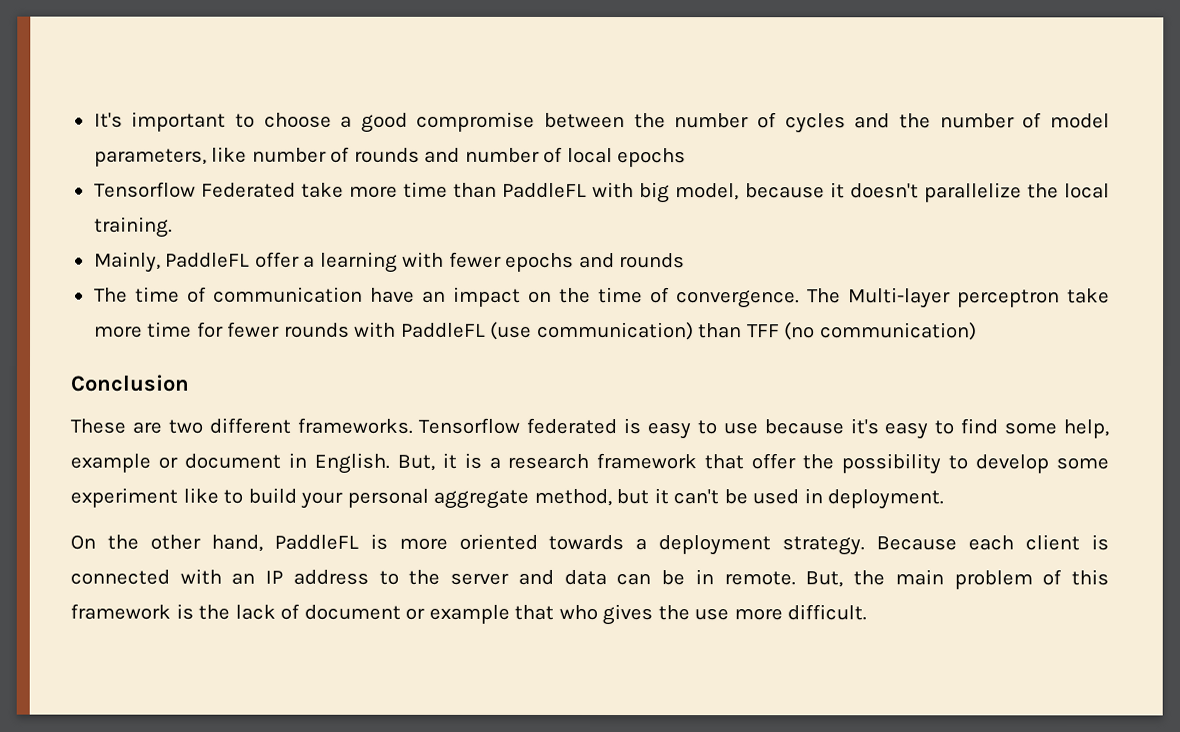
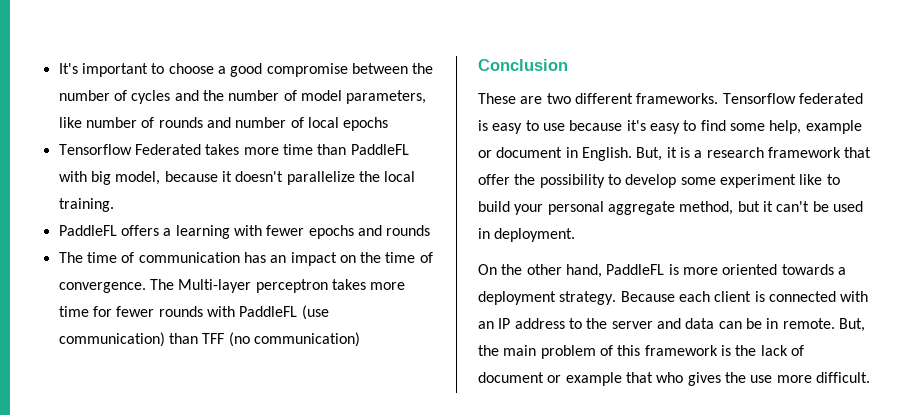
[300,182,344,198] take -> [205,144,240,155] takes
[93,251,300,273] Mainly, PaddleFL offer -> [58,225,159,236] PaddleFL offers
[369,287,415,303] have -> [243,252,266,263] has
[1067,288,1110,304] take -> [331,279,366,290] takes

--

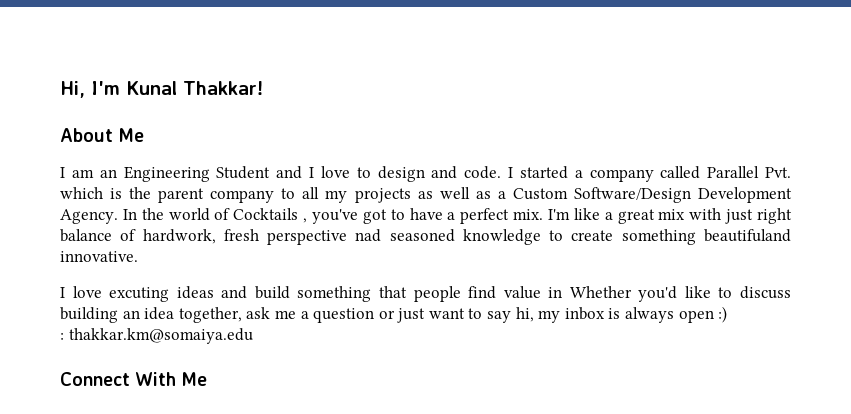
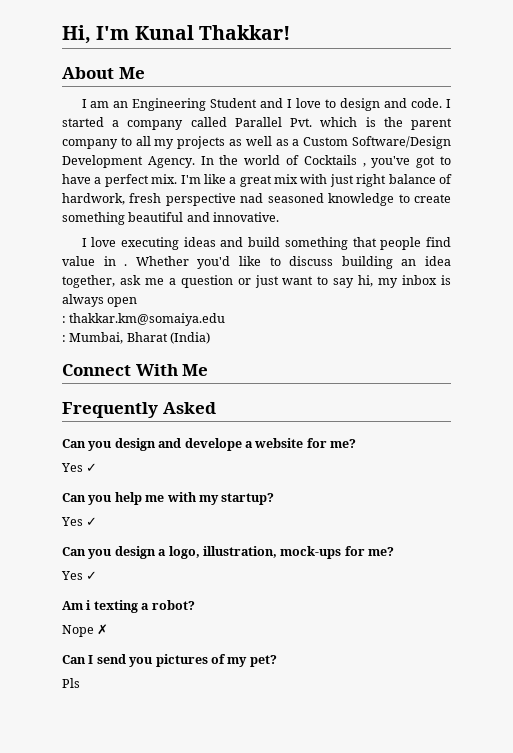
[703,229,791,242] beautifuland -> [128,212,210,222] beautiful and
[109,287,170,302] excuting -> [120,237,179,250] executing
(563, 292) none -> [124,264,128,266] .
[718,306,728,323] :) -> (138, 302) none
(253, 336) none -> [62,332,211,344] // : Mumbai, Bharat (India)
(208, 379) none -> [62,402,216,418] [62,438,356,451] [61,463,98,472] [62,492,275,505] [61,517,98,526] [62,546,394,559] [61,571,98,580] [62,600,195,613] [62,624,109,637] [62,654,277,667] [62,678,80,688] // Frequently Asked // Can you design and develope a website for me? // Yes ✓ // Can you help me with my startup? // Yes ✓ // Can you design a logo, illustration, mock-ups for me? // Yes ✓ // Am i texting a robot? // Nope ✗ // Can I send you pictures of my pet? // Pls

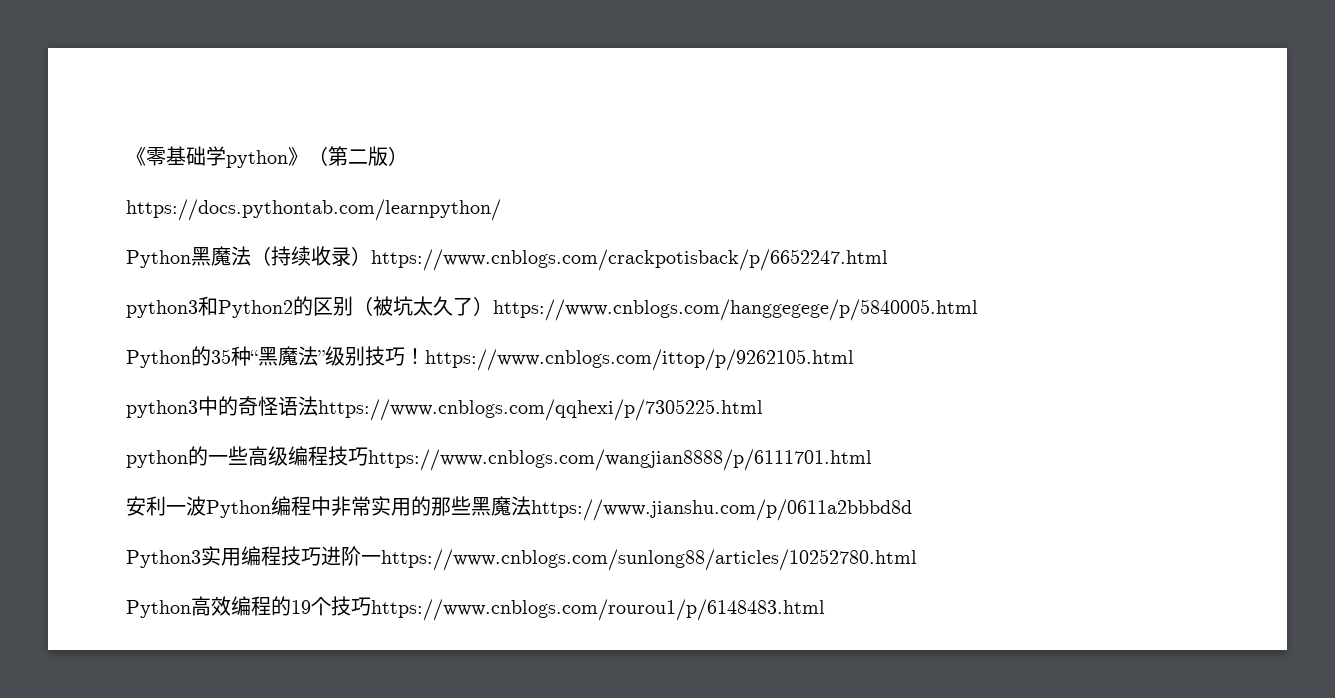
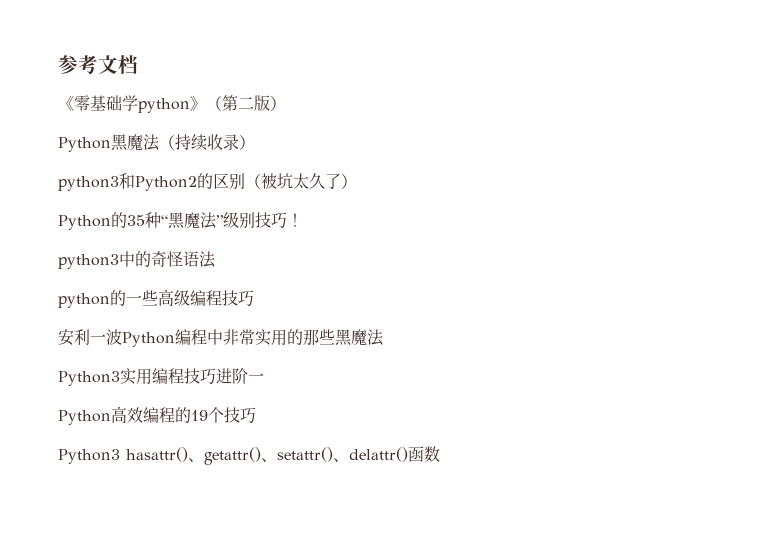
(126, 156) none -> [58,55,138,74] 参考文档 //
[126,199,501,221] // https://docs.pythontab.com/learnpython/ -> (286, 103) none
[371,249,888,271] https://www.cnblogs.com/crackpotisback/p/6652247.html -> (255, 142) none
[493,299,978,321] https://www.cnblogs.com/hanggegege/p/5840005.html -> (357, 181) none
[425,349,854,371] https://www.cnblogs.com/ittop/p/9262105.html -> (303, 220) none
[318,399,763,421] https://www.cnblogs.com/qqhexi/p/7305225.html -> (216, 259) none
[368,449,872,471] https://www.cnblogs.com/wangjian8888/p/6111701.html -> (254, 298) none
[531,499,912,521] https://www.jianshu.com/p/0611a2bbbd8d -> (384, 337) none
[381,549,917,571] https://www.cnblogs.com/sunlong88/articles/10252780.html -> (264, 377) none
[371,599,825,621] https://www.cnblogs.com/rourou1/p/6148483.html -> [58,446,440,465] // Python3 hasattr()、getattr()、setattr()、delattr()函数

YOUR TASK:
Only the lines holding "takes" are wanted, so copy each of them from the material.

ANSWER:
[300,182,344,198] take -> [205,144,240,155] takes
[1067,288,1110,304] take -> [331,279,366,290] takes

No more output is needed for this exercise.